Information given Block Start

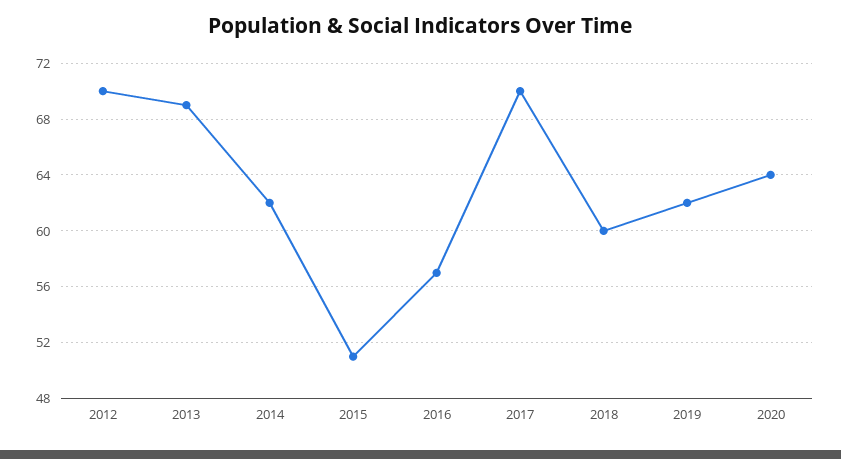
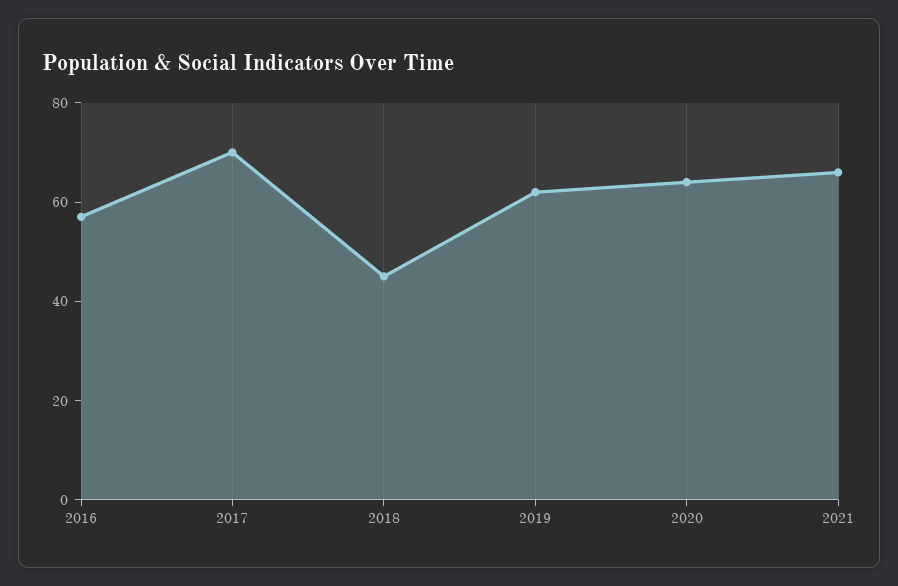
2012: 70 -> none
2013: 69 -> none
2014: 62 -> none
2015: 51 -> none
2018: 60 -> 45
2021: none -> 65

Information given Block End
Information given Block Start

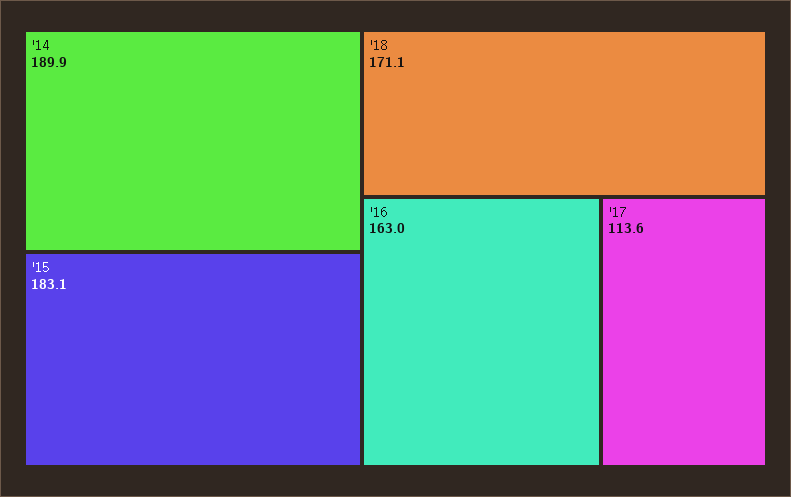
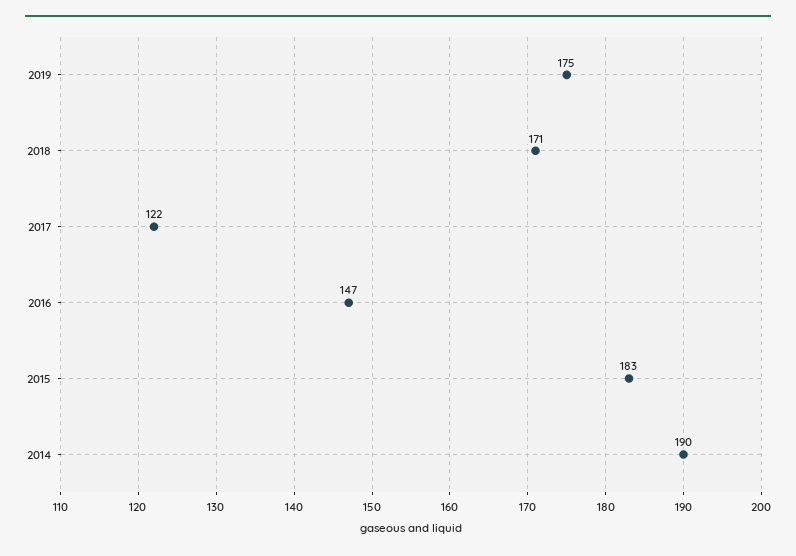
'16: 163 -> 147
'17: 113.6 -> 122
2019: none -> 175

Information given Block End

Exercise objective
Starting at the line that contains "2012: 70 -> none" and stopping after the line that contains "2021: none -> 65", write out every line exactly as it appears above, and no other line.

Output below
2012: 70 -> none
2013: 69 -> none
2014: 62 -> none
2015: 51 -> none
2018: 60 -> 45
2021: none -> 65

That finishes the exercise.